## YOUR GOAL
Each record below gets repeated exactly, and pictures stay out of the copy.

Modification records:

Segment Open

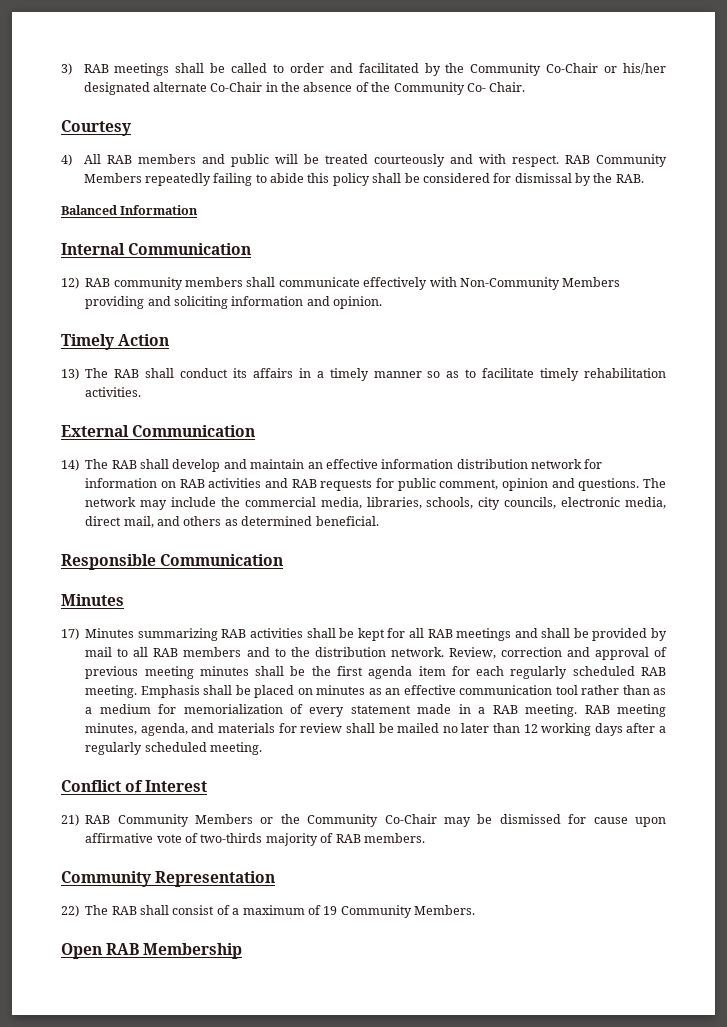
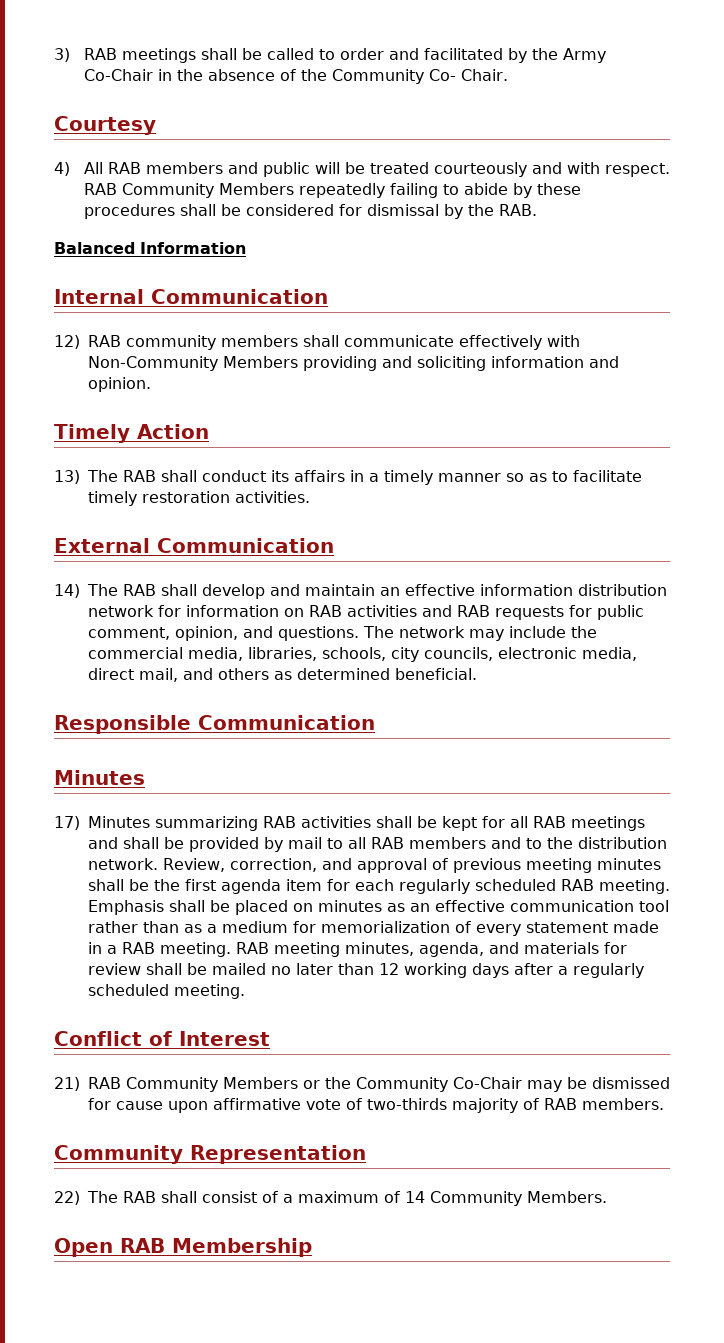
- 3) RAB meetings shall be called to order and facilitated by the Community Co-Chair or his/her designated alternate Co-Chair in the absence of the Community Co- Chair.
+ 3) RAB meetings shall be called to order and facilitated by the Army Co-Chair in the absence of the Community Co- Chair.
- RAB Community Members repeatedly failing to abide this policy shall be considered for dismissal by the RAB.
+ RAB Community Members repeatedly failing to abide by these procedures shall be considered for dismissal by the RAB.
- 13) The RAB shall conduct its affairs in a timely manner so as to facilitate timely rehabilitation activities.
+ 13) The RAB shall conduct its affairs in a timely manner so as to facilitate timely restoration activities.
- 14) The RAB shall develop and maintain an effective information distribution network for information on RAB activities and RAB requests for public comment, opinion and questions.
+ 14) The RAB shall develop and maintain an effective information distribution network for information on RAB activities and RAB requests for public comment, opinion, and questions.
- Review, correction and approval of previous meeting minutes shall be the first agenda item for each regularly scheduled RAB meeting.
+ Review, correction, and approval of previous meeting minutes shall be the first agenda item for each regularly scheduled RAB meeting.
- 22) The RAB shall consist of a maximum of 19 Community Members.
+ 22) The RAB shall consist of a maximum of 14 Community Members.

Segment Closed

## ANSWER BOX
- 3) RAB meetings shall be called to order and facilitated by the Community Co-Chair or his/her designated alternate Co-Chair in the absence of the Community Co- Chair.
+ 3) RAB meetings shall be called to order and facilitated by the Army Co-Chair in the absence of the Community Co- Chair.
- RAB Community Members repeatedly failing to abide this policy shall be considered for dismissal by the RAB.
+ RAB Community Members repeatedly failing to abide by these procedures shall be considered for dismissal by the RAB.
- 13) The RAB shall conduct its affairs in a timely manner so as to facilitate timely rehabilitation activities.
+ 13) The RAB shall conduct its affairs in a timely manner so as to facilitate timely restoration activities.
- 14) The RAB shall develop and maintain an effective information distribution network for information on RAB activities and RAB requests for public comment, opinion and questions.
+ 14) The RAB shall develop and maintain an effective information distribution network for information on RAB activities and RAB requests for public comment, opinion, and questions.
- Review, correction and approval of previous meeting minutes shall be the first agenda item for each regularly scheduled RAB meeting.
+ Review, correction, and approval of previous meeting minutes shall be the first agenda item for each regularly scheduled RAB meeting.
- 22) The RAB shall consist of a maximum of 19 Community Members.
+ 22) The RAB shall consist of a maximum of 14 Community Members.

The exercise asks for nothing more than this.